Fixing Your Knees

Recently, I posted the exact program I used with a female college hockey player this season to help restore functional ability and minimize pain related to chondromalacia and patellofemoral syndrome.  If you missed it, go check it out here: The Knee Pain Program

I wouldn’t consider myself a knee expert, far from it actually.  But I would consider Mike Robertson a knee expert, and I’ve learned a lot from studying his work.

Quick Side Note: Mike and Eric Cressey put out, in my opinion, the best product in strength and conditioning to date: Building the Efficient Athlete.  It’s the only product in the industry that really addresses functional anatomy, which is crucial to understanding both performance and reasons for injury.  I highly recommend it to anyone that is serious about taking their performance (or that of their athletes) to the next level.

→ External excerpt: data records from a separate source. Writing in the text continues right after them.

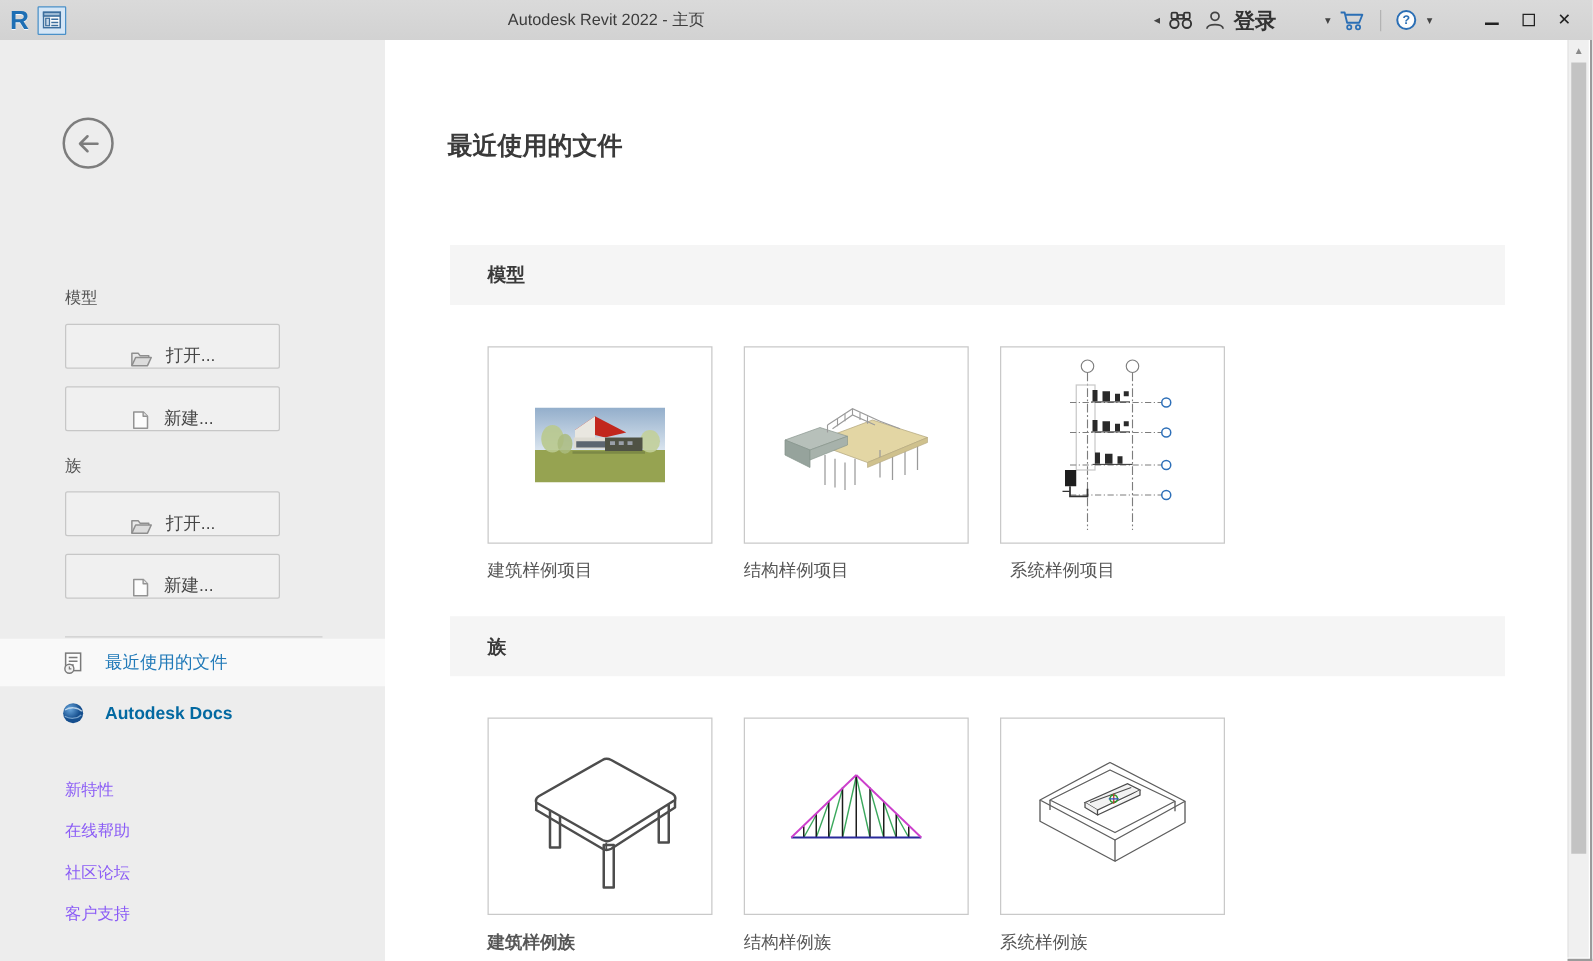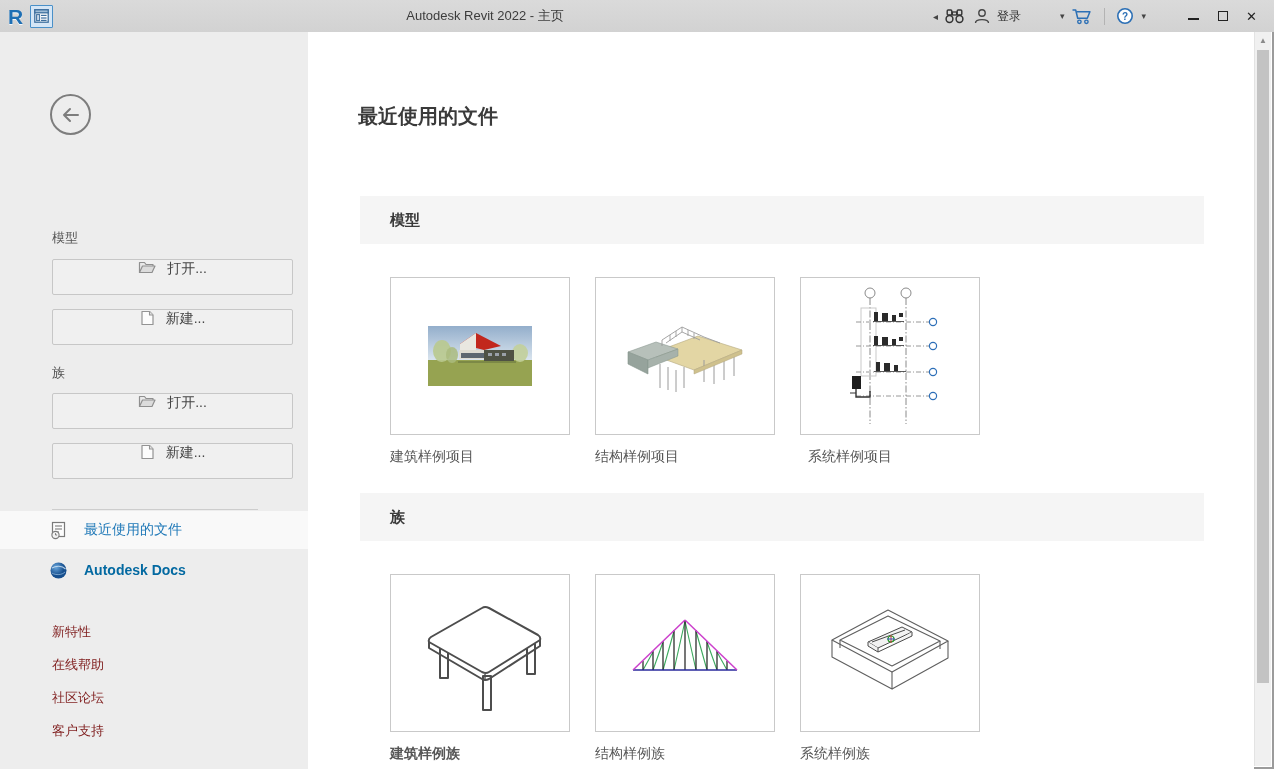--- a/index.html
+++ b/index.html
@@ -21,7 +21,7 @@
   .tb-right { position:absolute; right:8px; top:0; height:32px; display:flex; align-items:center; }
   .tb-ico { display:flex; align-items:center; justify-content:center; height:24px; padding:0 4px; }
   .collapse-arrow { font-size:10px; color:#444; padding-right:2px; }
-  .signin-label { font-size:12px; color:#333; padding:0 2px 0 2px; }
+  .signin-label { font-size:17px; color:#333; padding:0 2px 0 2px;font-weight:bold; }
   .dd-arrow { font-size:9px; color:#444; padding:0 3px; }
   .dd-arrow.far { margin-left:34px; }
   .tb-sep { width:1px; height:17px; background:#b3b3b3; margin:0 7px; }

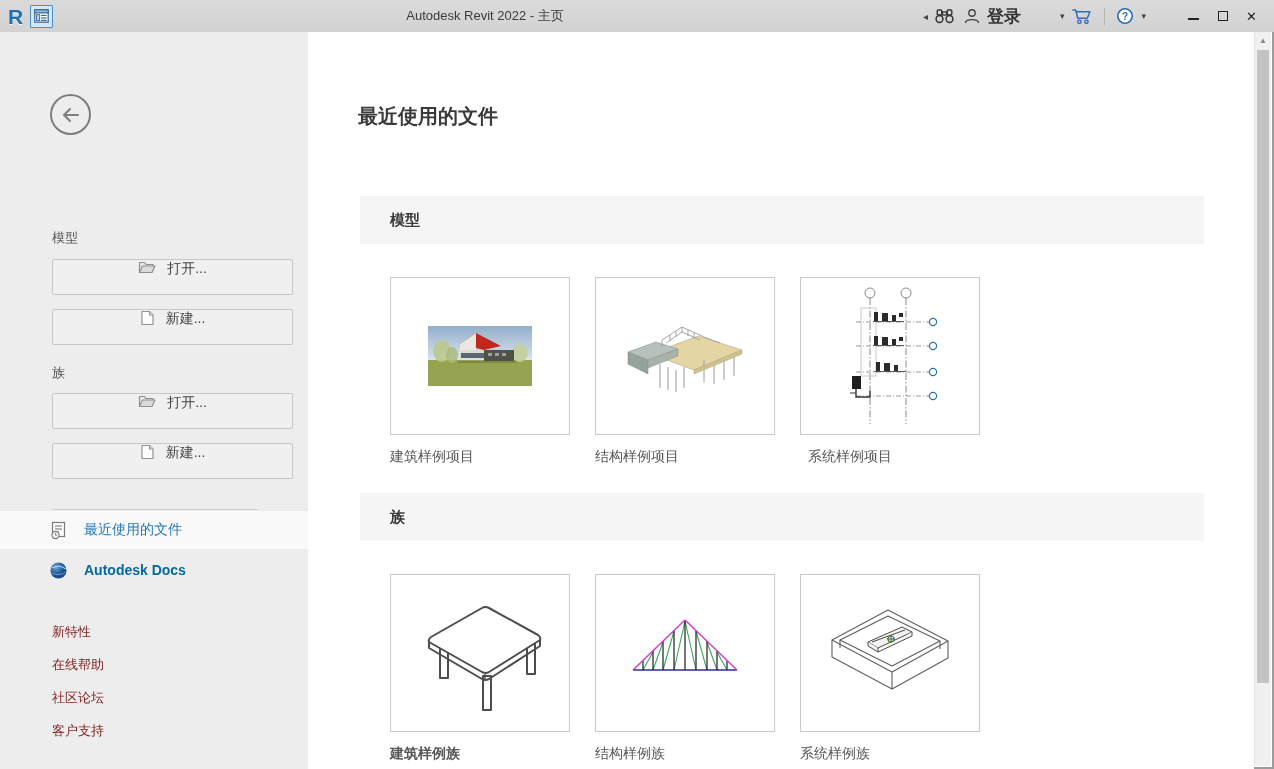--- a/index.html
+++ b/index.html
@@ -36,8 +36,8 @@
   .back-btn { position:absolute; left:50px; top:62px; width:41px; height:41px; border-radius:50%;
     border:2px solid #7d7d7d; display:flex; align-items:center; justify-content:center; background:transparent; }
   .sb-label { position:absolute; left:52px; font-size:13px; color:#555; }
-  .sb-btn { position:absolute; left:52px; width:241px; height:36px; background:#f0f0f0;
-    border:1px solid #c7c7c7; border-radius:2px; display:flex; align-items:flex-start;
+  .sb-btn { position:absolute; left:52px; width:172px; height:36px; background:#f0f0f0;
+    border:1px solid #c7c7c7; border-radius:2px; display:flex; align-items:flex-end;
     justify-content:center; gap:11px; font-size:14px; color:#454545; }
   .sb-divider { position:absolute; left:52px; top:477px; width:206px; height:1px; background:#cdcdcd; }
   .sb-nav { position:absolute; left:0; width:308px; height:38px; display:flex; align-items:center; }

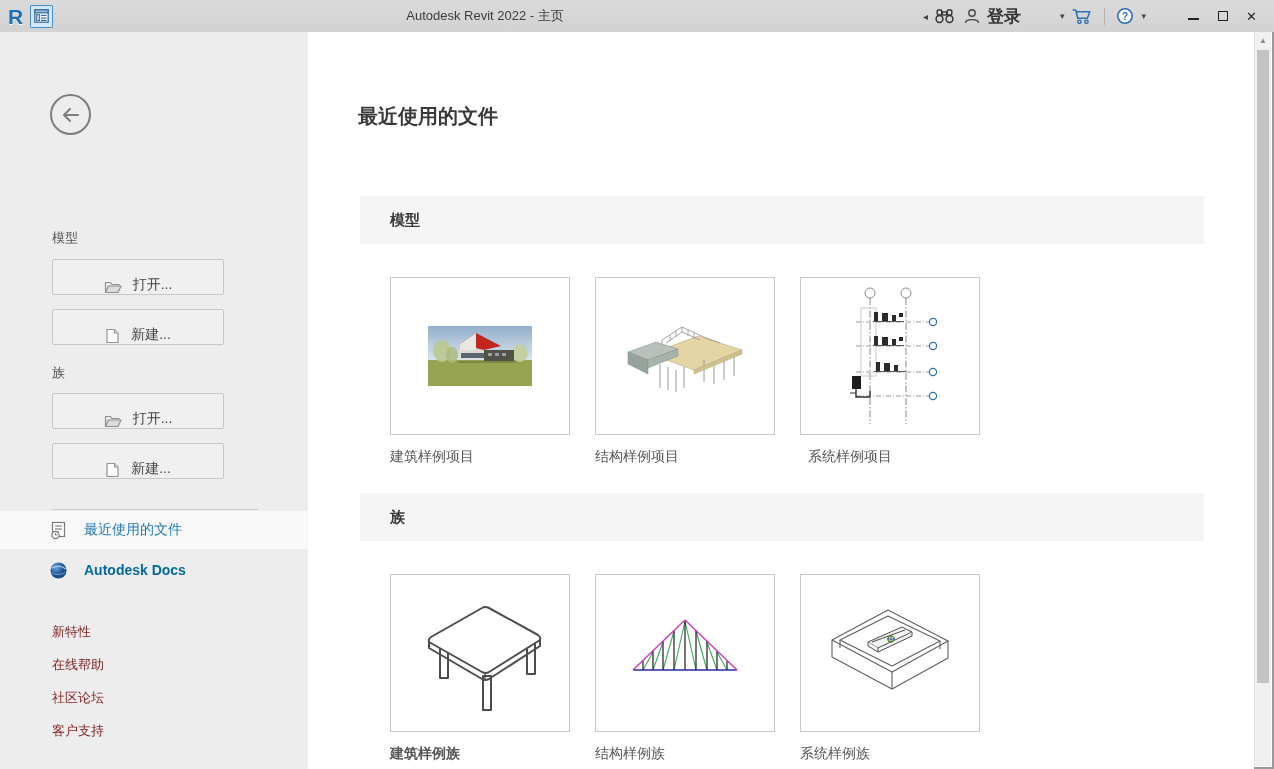--- a/index.html
+++ b/index.html
@@ -46,7 +46,7 @@
   .sb-nav.active { background:#f9f9f9; }
   .sb-nav.active .nav-label { color:#2079b8; }
   .sb-nav.plain .nav-label { color:#0369a1;font-weight:bold; }
-  .sb-link { position:absolute; left:52px; height:18px; font-size:13px; color:#7f1d1d; line-height:18px; }
+  .sb-link { position:absolute; left:52px; height:18px; font-size:13px; color:#8b5cf6; line-height:18px; }
 
   
   .main { position:absolute; left:308px; top:32px; width:946px; height:737px; background:#fff; }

One of the major things I’ve picked up from him is to look at the hip for clues as to why the knee hurts.  This year I noticed a common theme in my female hockey players: Most of them had noticeably internally rotated femurs while standing.  You can tell this by having someone stand in front of you without shoes on and look at the direction their knees point from the front and back.

For those of you that aren’t functional anatomy geeks (yet!), the patella (or knee cap) sits between two bumps on the bottom of the femur called condyles.  To help you picture this, curl the knuckles of your pointer and middle finger on your right hand and then spread those fingers apart.  This is indicative of your femoral condyles (on your right leg).  Now place your pointer finger of your left hand between the groove, acting as your patella.  Now rotate your right hand inward, without changing the location of your left finger.  What you’ll find is that your left finger will pull out of that groove slightly.

This is exactly what happens when someone has an internally rotated femur.  Basically this means that anytime the athlete bends their knee, the patella won’t be tracking in the groove, but rubbing up against that lateral (or outside) femoral condyle.  You can imagine why this friction may create problems and lead to knee pain!

You can begin to address this by both stretching the internal rotators of the hip (mostly the adductors/muscles of the inner thigh), but the best thing to do is strengthen the hell out of your hip external rotators.  Referring back to the program, I address this with “isolation” and activation exercises: Side Lying Hip Abduction/External Rotation Holds, Close Stance Glute Bridge Hold w/ MiniBand and Lateral MiniBand Walk; and then lead into more functional movement patterns: Split Squat Iso-Hold w/ Toe Pull, 3-Way Squat Circuit; and Reverse Lunge.  The idea is to activate/excite the muscle, then integrate it into normal movement.  After all, being really strong on your back or side won’t help at all if you aren’t strong on your feet (or skates).